Chapter 3 - Judicial appointments

Formal constraints

In the New Zealand statutes we have under consideration there are important formal constraints on the appointment of judges.

First, no person is to be appointed as a judge unless that person has held a practising certificate as a lawyer in New Zealand for at least seven years. We are not aware of any dissatisfaction with that principle, or any suggestions that it needs to be altered.

Second, as a broad principle, judges must not undertake any other paid work. In short, they are expected to devote their full time attention to their judicial work. How this is achieved statutorily is somewhat untidy, and is less transparent than it should be.

No other employment or office

Section 4(2A) of the Judicature Act 1908 provides:

A Judge must not undertake any other paid employment or hold any other office (whether paid or not) unless the Chief High Court Judge is satisfied that the employment or other office is compatible with judicial office.

This provision was inserted into the Act at the same time as other provisions dealing with part-time judges.72 Although we consider it applies to all judges, whether they are full- or part-time, this is not explicit on the face of the section.

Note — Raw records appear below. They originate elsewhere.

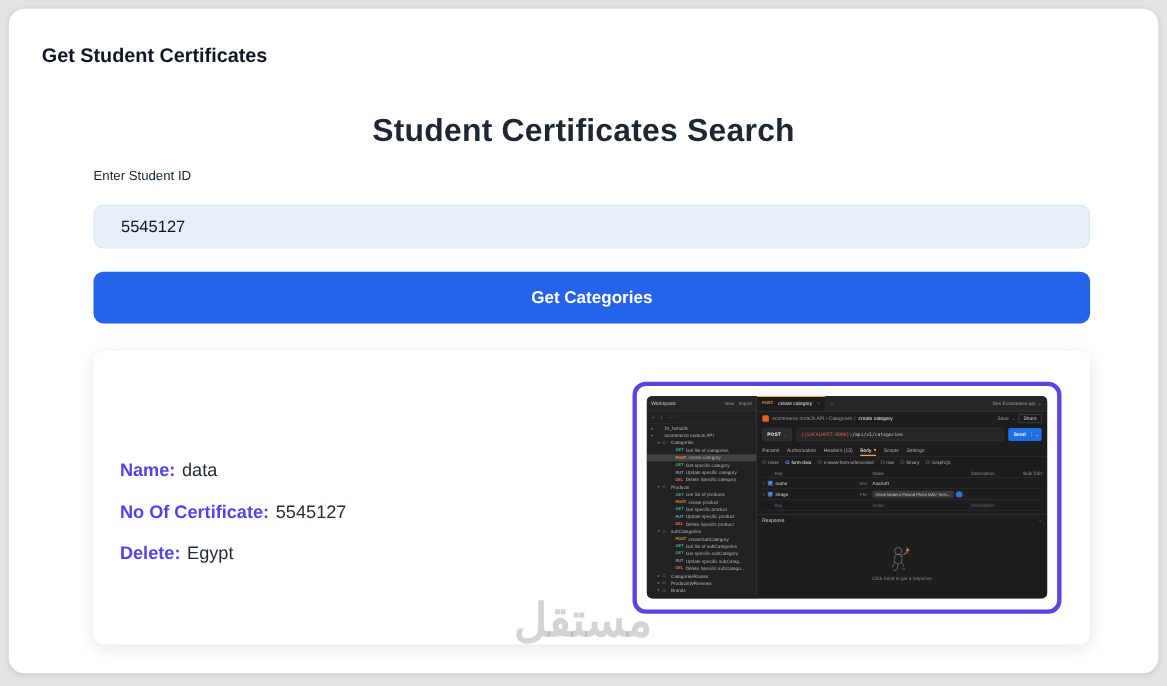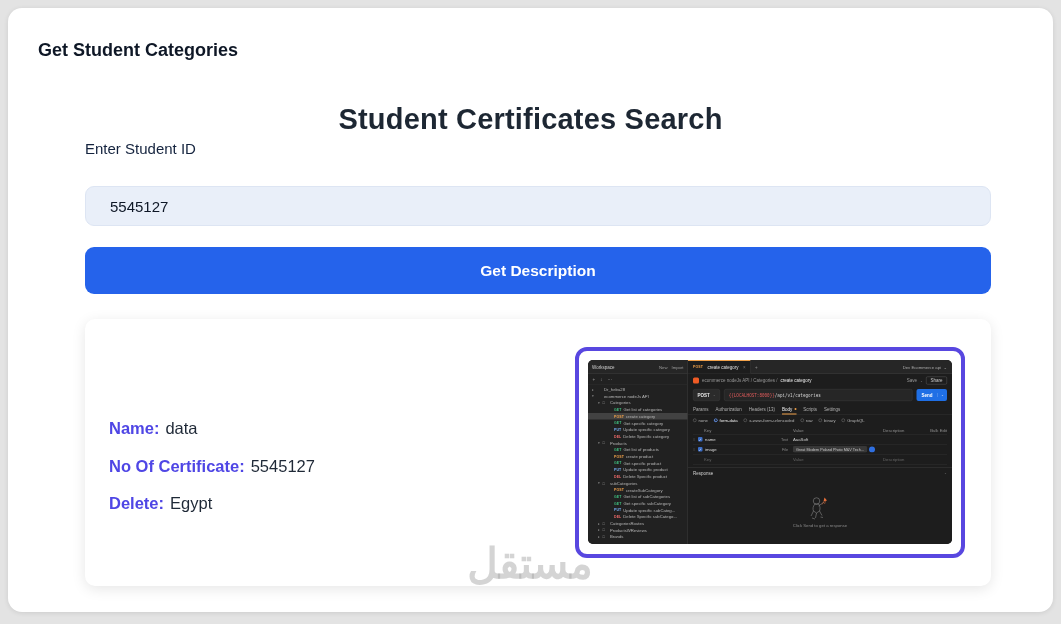--- a/index.html
+++ b/index.html
@@ -5,21 +5,21 @@
   * { margin:0; padding:0; box-sizing:border-box; }
   html,body { width:1061px; height:624px; background:#e3e3e3;
     font-family:"Liberation Sans", sans-serif; overflow:hidden; position:relative; }
 
   .outer-card { position:absolute; left:8px; top:8px; width:1045px; height:604px;
     background:#ffffff; border-radius:14px; box-shadow:0 1px 5px rgba(0,0,0,.10); }
 
   .page-title { position:absolute; left:30px; top:32px; font-size:18px; font-weight:bold; color:#0e1726; }
   .main-heading { position:absolute; left:0; top:95px; width:100%; text-align:center;
     font-size:29px; font-weight:bold; color:#1d2733; letter-spacing:.2px; }
-  .field-label { position:absolute; left:77px; top:132px; font-size:15px; color:#14233e; }
+  .field-label { position:absolute; left:77px; top:145px; font-size:12px; color:#14233e; }
 
   .student-input { position:absolute; left:77px; top:178px; width:906px; height:40px;
     background:#e9eff9; border:1px solid #dde5f3; border-radius:9px; padding:0 12px 0 24px;
     font-size:15px; color:#0e1726; font-family:"Liberation Sans", sans-serif; outline:none; }
 
   .get-btn { position:absolute; left:77px; top:239px; width:906px; height:47px;
     background:#2563eb; border:none; border-radius:9px; color:#fff; font-weight:bold;
     font-size:15.5px; font-family:"Liberation Sans", sans-serif; cursor:pointer; }
 
   .result-card { position:absolute; left:77px; top:311px; width:906px; height:267px;
@@ -120,25 +120,25 @@
 
   .watermark { position:absolute; left:530px; top:541px; transform:translateX(-50%);
     text-align:center; z-index:50; pointer-events:none; }
   .wm-ar { font-size:42px; line-height:1.1; font-weight:bold; color:rgba(165,165,165,.48); }
   .wm-en { font-size:25px; font-weight:bold; letter-spacing:2px; color:rgba(172,172,172,.48); }
 </style>
 </head>
 <body>
 
 <div class="outer-card">
-  <div class="page-title">Get Student Categories</div>
+  <div class="page-title">Get Student Certificates</div>
   <div class="main-heading">Student Certificates Search</div>
   <label class="field-label">Enter Student ID</label>
   <input class="student-input" type="text" value="5545127" style="">
-  <button class="get-btn">Get Description</button>
+  <button class="get-btn">Get Categories</button>
 
   <div class="result-card">
 
     <div class="cert-row r0">
       <span class="lbl">Name:</span><span>data</span>
     </div>
     <div class="cert-row r1">
       <span class="lbl">No Of Certificate:</span><span>5545127</span>
     </div>
     <div class="cert-row r2">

The equivalent provision in the District Courts Act 1947 provides in addition that “no judge shall practise as a barrister or solicitor”.73

There is also room for argument as to whether section 4(2A) of the Judicature Act 1908 applies to judges of the Supreme Court and Court of Appeal. Section 4 is in part 1 of the Judicature Act 1908, which deals with the High Court. The appellate judges are technically also judges of the High Court, although they do not sit on the High Court bench, and their relevant head of bench is not the Chief High Court Judge, but the President of the Court of Appeal or the Chief Justice (as the case may be).

Section 4(2A) was raised by counsel in Saxmere Company Limited and Ors v Wool Board Disestablishment Company Limited, but the Supreme Court found it unnecessary to decide whether subsection (2A) has any application to judges of the Court of Appeal or of the Supreme Court.74  The Supreme Court noted that “it would be odd, to say the least, to require an appeal judge to obtain a consent of the kind envisaged by the subsection from the head of a lower bench.”75  This approach has been criticised.76

We consider the relevant section in a new Courts Bill should apply to all judges, whether they have a full- or part-time warrant, and it should be clear on its face that it applies to the appellate judges also. We are provisionally of the view that a generic section is appropriate, which clearly states that no judge may undertake any other paid employment, act as a barrister or solicitor, or hold any other office (whether paid or not), unless the particular head of bench for that judge is satisfied that employment or other office is compatible with judicial office.

This last point is important. Judges are from time to time asked to serve on such things as school boards or advisory organisations, some of distinct significance. There ought to be provision across all courts for prior clearance through the head of bench for any such undertaking as being not incompatible with judicial office.

This likely reflects the existing practice, but we think it should be provided for in legislation, so the position is clear to the public.

Q6

Should the provisions preventing judges from undertaking other employment or holding other office apply to judges of all courts? Should they apply to both part-time judges and full-time judges?

Judicature Amendment Act 2004.

Section 5(5).

Saxmere Company Limited and Ors v Wool Board Disestablishment Company Limited [2009] NZSC 122, [2010] 1 NZLR 76.

At [9].

Phil Taylor “Judge faces being first to go to conduct panel” The New Zealand Herald (online ed, Auckland, 19 December 2009).